Kamis, 01 April 2010

Pendidikan di Indonesia

Pendidikan di Indonesia

Pendidikan di indonesia. “Banyaknya penggangguran di indonesia bertitle S1 seolah mengindikasikan bahwa ada kesalahan yang tidak mampu di identifikasi dalam sistem pendidikan”

Pendidikan di indonesia selalu menjadi persoalan yang belum mampu diselesaikan oleh pemerintah. Mulai dari mahalnya biaya pendidikan hingga kualitas pendidikan yang masih dipertanyakan. Data kuantitatif masyarakat yang mengenyam pendidikan tidak berbanding lurus dengan kualitas SDM di indonesia. Artinya, jika dikaitkan dengan kesjahteraan penduduk (tingkat kemiskinan dan penggangguran), peranan pendidikan belum mampu memberikan perubahan positif yang signifikan. Bahkan gelar sarjana pun tidak menjamin bahwa individu tersebut mampu dan siap menjawab tantangan globalisasi termasuk persaingan di dunia kerja.

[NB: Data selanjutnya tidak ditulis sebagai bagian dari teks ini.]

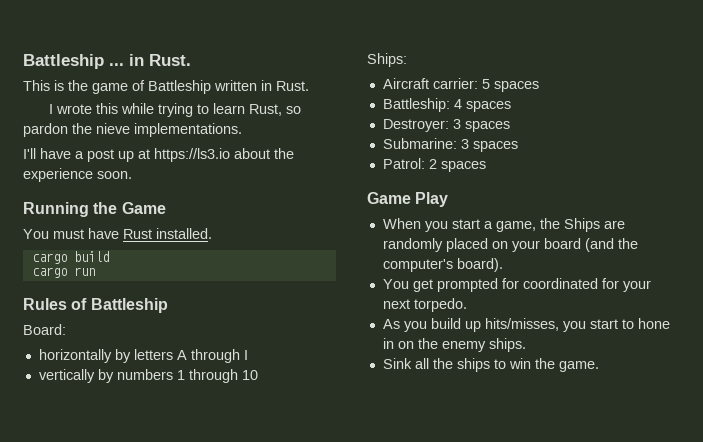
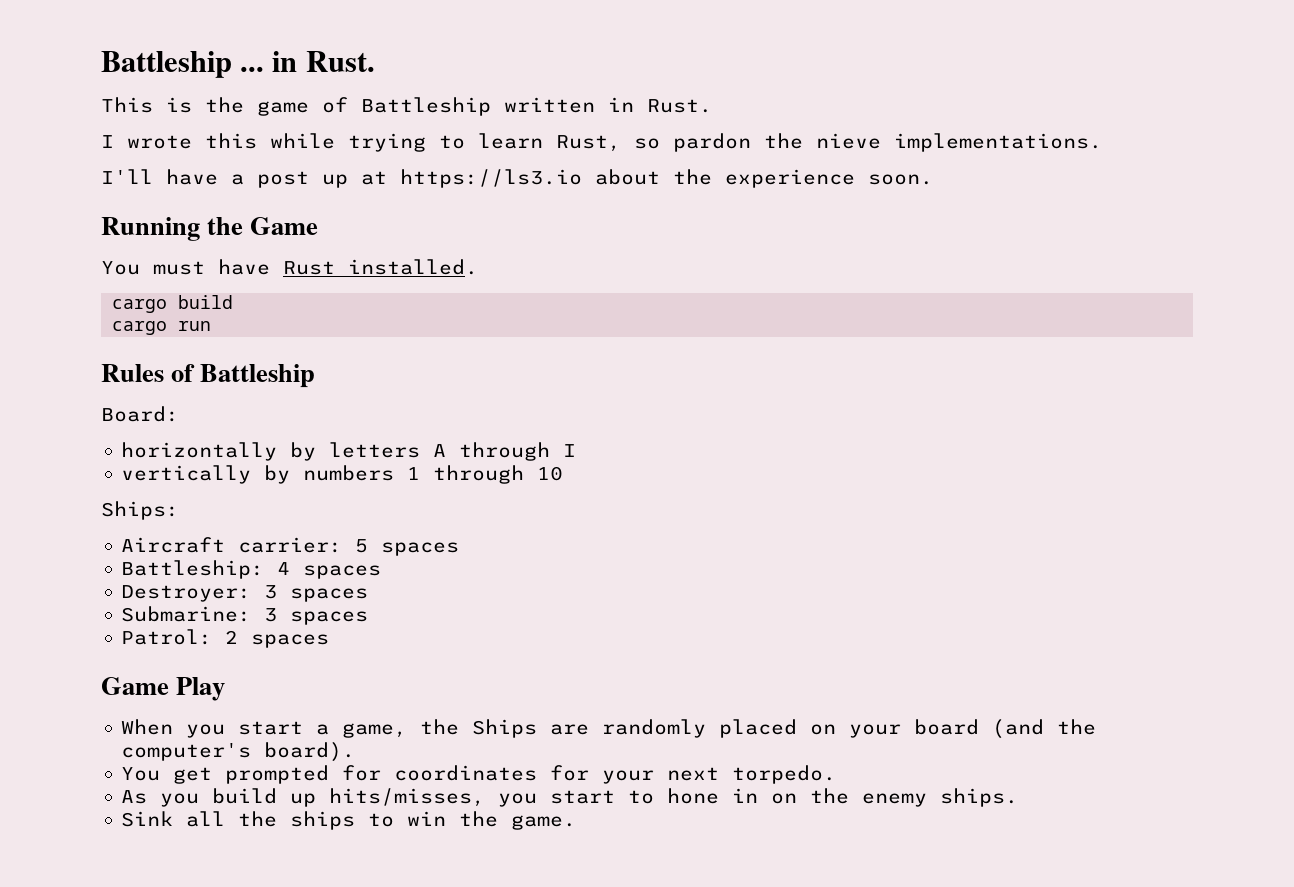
[522,278,598,289] coordinated -> [394,765,538,781] coordinates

Sejauh ini, kebijakan-kebijakan yang ada seperti sekolah gratis, pelatihan tenaga pengajar hingga kontroversial penerapan ujian nasional dan kurikulum yang diterapkan menjadi jawaban yang menguap begitu saja. Belum sepenuhnya mampu mengangkat dan memberikan perubahan ke arah yang lebih baik dalam tatanan masyarakat. Dengan kata lain, pendidikan masih bersifat formalitas belaka, belum menyentuh ke arah peningkatan kualitas SDM di indonesia.

Pendapat Saya :

Jika aku boleh jujur, sampai sekarang aku tidak pernah merasakan enaknya berstatus sebagai mahasiswa. Entah siapa yang seharusnya disalahkan dalam hal ini. Diriku ataukah memang instansi tempat aku kuliah yang selama ini senantiasa menggembar-gemboran diri sebagai Perguruan Tinggi Terbaik?

Tanpa bermaksud mencederai nama baik instansi tersebut, tetapi aku harus jujur bahwa belum pernah kurasakan hal yang istimewa dari tempat kuliahku. Jika dibandingkan dengan SMA ku dulu, aku lebih bangga menjadi bagian dari sekolah tersebut ketimbang menjadi bagian dari perguruan tinggi dimana aku menuntut ilmu sekarang ini.

Setidaknya aku menilainya dari sistem pendidikan yang diterapkan. Jika kita berbicara soal sistem maka di dalamnya terdapat individu-individu yang menjalankan dan terikat sistem tersebut. Sistem pendidikan apapun yang digunakan, tentu akan berimbas pada pendidik dan peserta didik, yang dalam hal ini dosen dan mahasiswa.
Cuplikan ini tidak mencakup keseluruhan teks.